▶ Your objective
Reproduce verbatim the line where "subtotal: 249.89 -> 262.97" occurs, along with all following lines down to the last line of the data.

##### Records provided #####

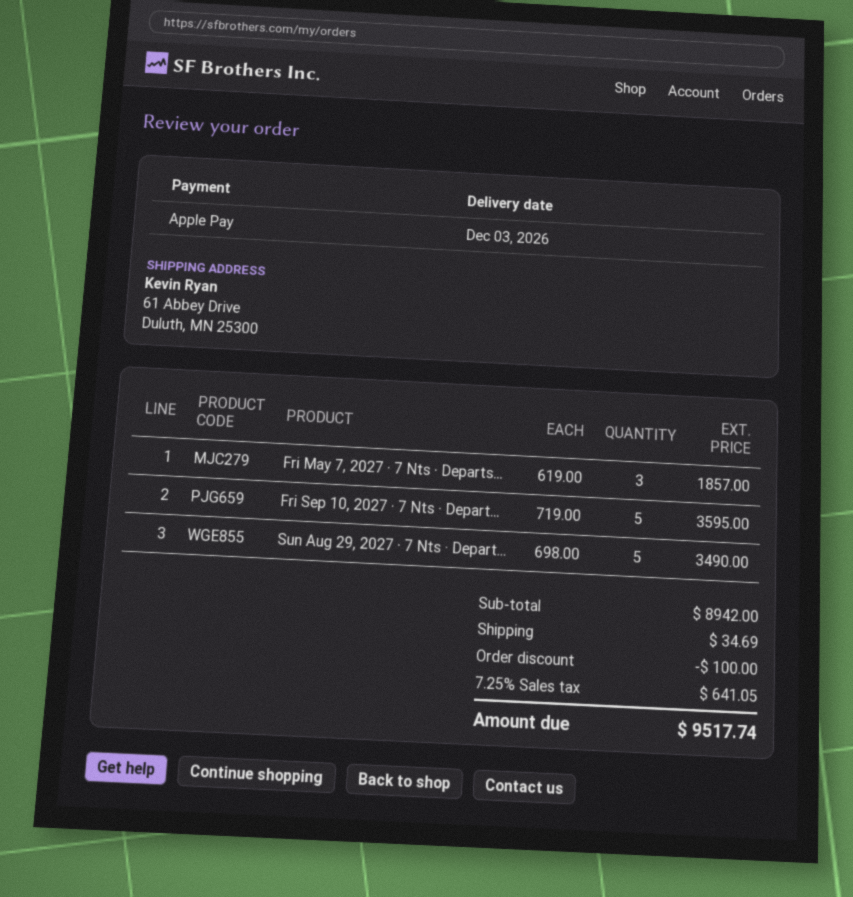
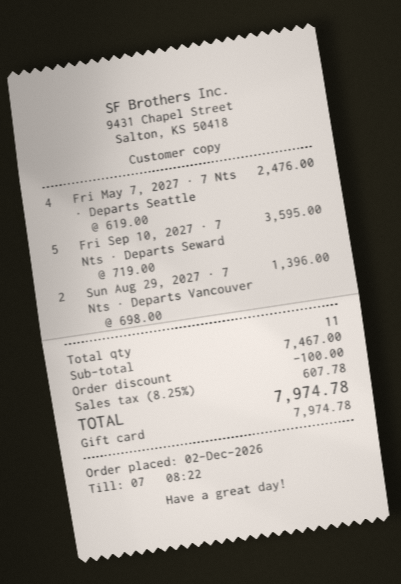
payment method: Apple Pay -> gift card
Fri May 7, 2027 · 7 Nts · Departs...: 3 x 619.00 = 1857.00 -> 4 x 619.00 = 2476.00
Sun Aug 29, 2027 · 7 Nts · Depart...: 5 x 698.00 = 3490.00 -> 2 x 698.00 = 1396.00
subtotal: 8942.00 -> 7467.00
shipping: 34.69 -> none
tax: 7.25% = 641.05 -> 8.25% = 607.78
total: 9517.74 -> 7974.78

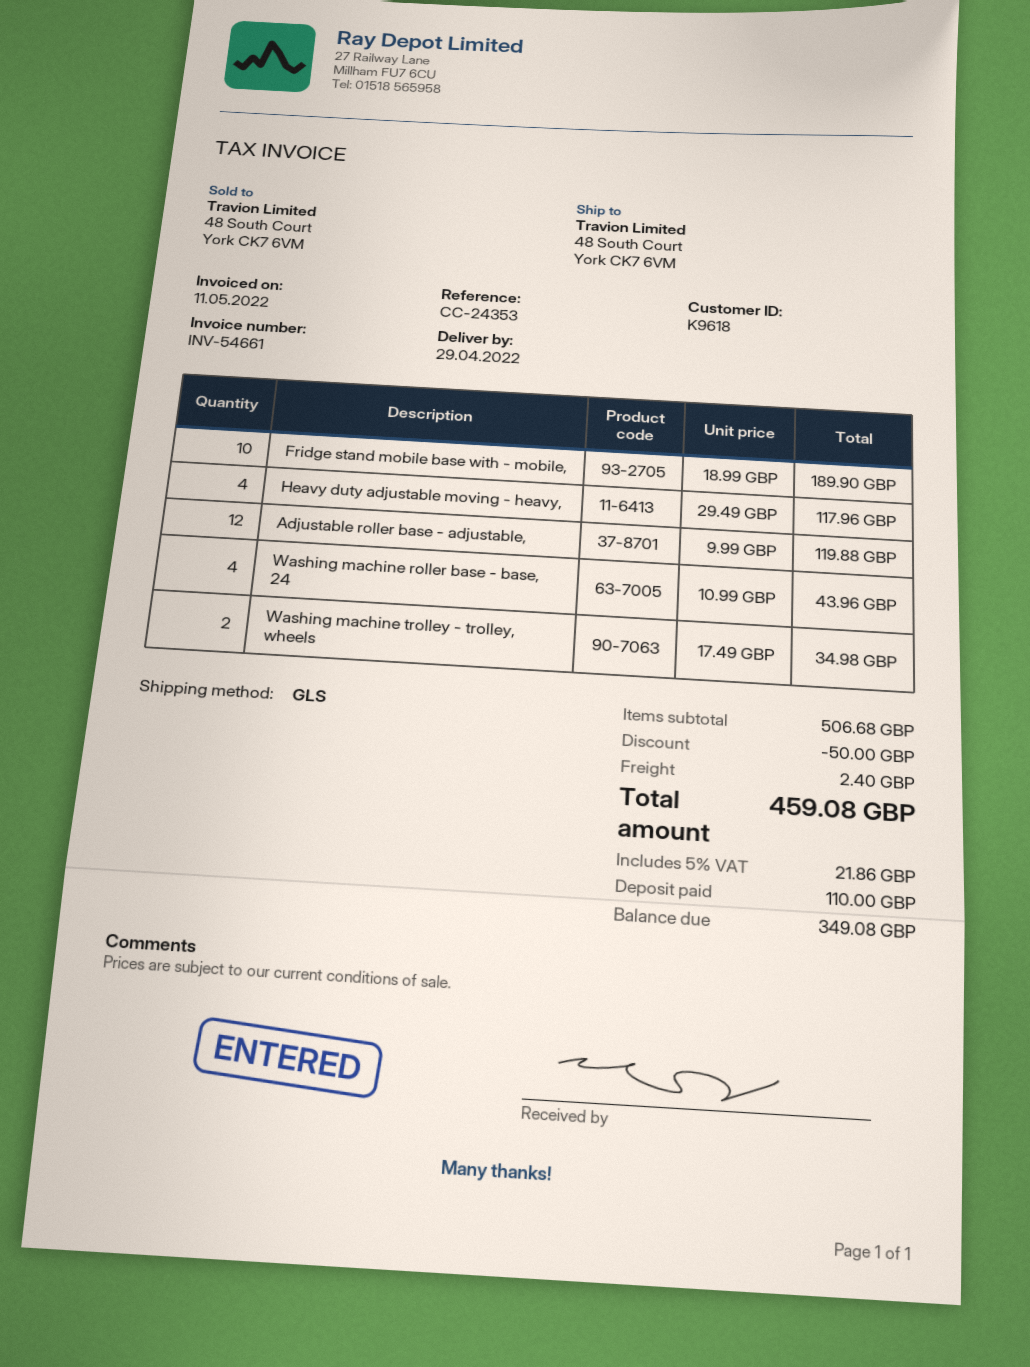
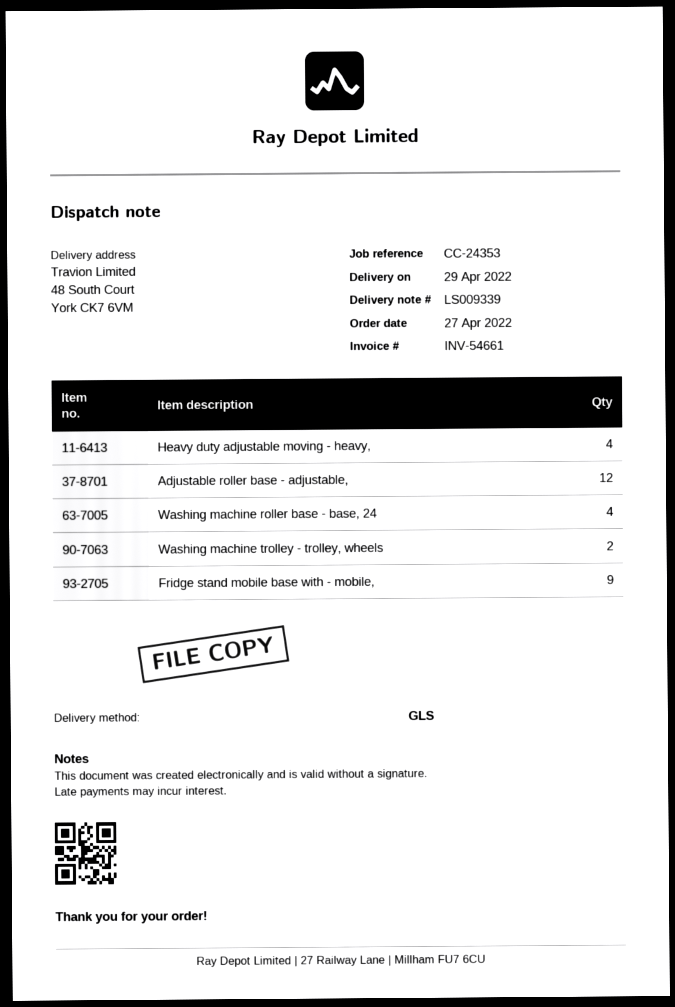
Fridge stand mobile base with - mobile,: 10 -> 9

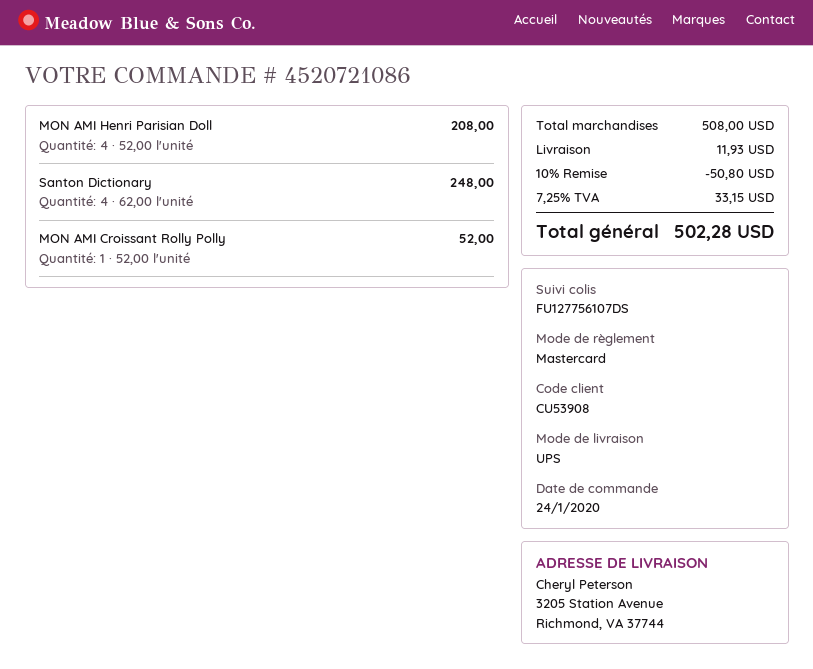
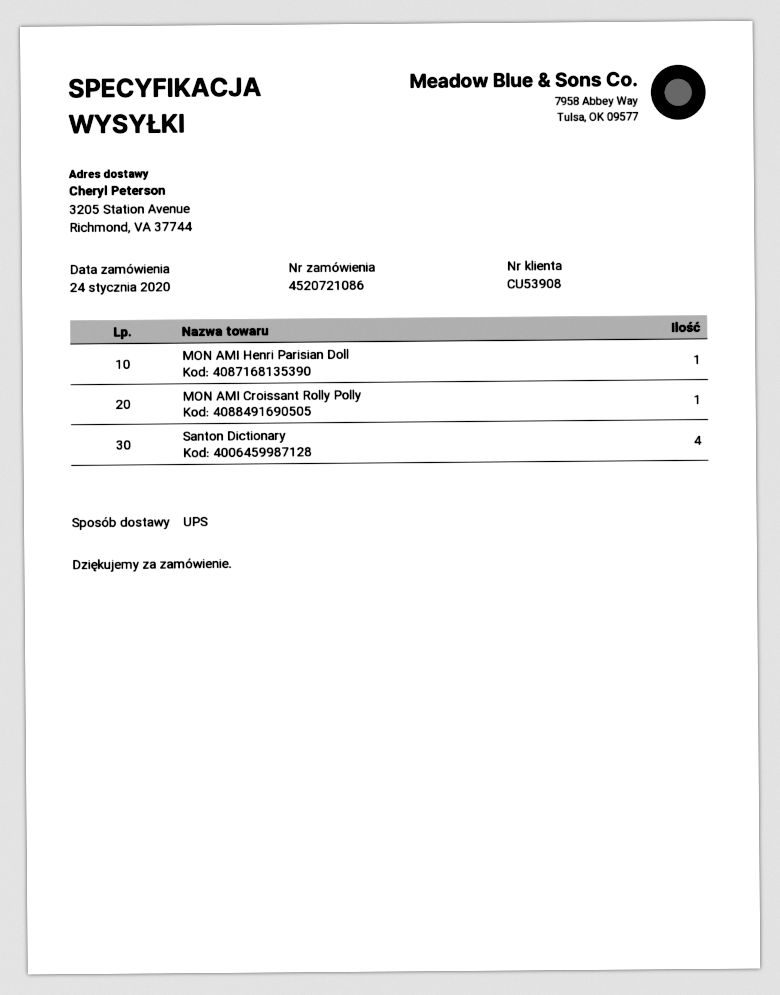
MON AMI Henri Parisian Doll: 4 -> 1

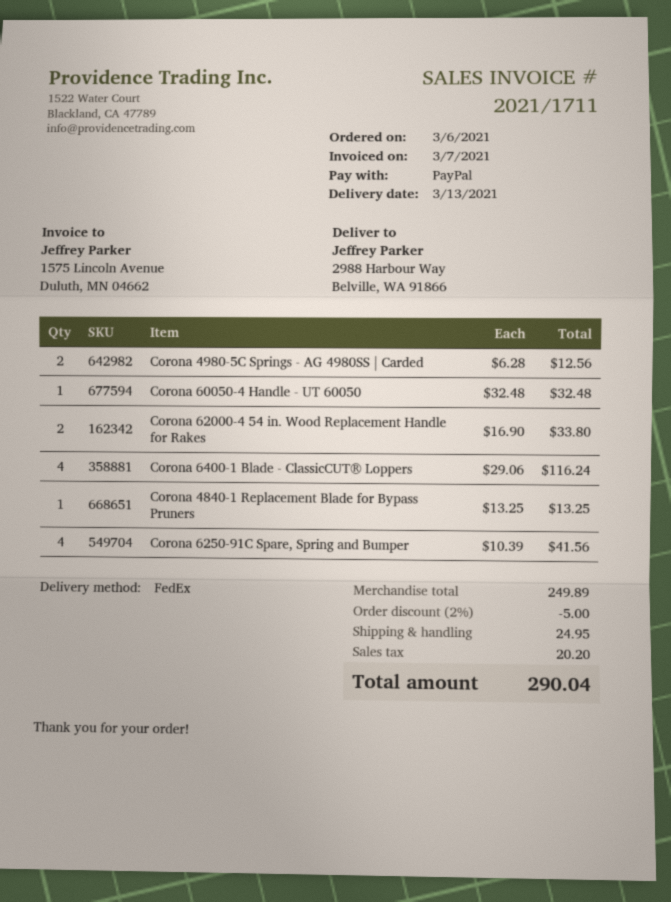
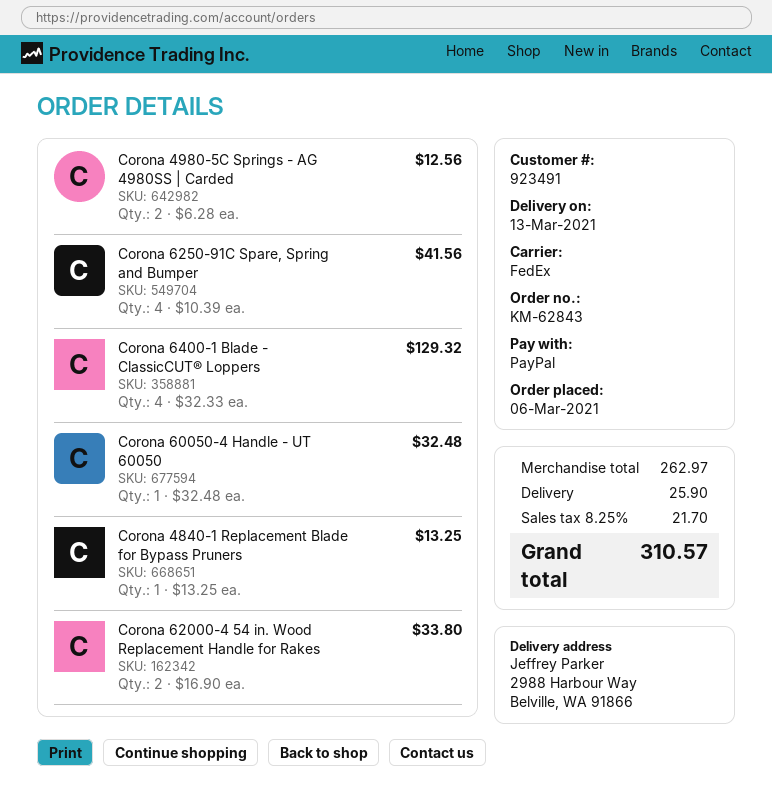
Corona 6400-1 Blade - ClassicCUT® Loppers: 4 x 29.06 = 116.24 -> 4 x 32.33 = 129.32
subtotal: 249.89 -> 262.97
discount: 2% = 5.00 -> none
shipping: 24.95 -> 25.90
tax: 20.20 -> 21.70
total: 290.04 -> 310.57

#####

▶ Your solution
subtotal: 249.89 -> 262.97
discount: 2% = 5.00 -> none
shipping: 24.95 -> 25.90
tax: 20.20 -> 21.70
total: 290.04 -> 310.57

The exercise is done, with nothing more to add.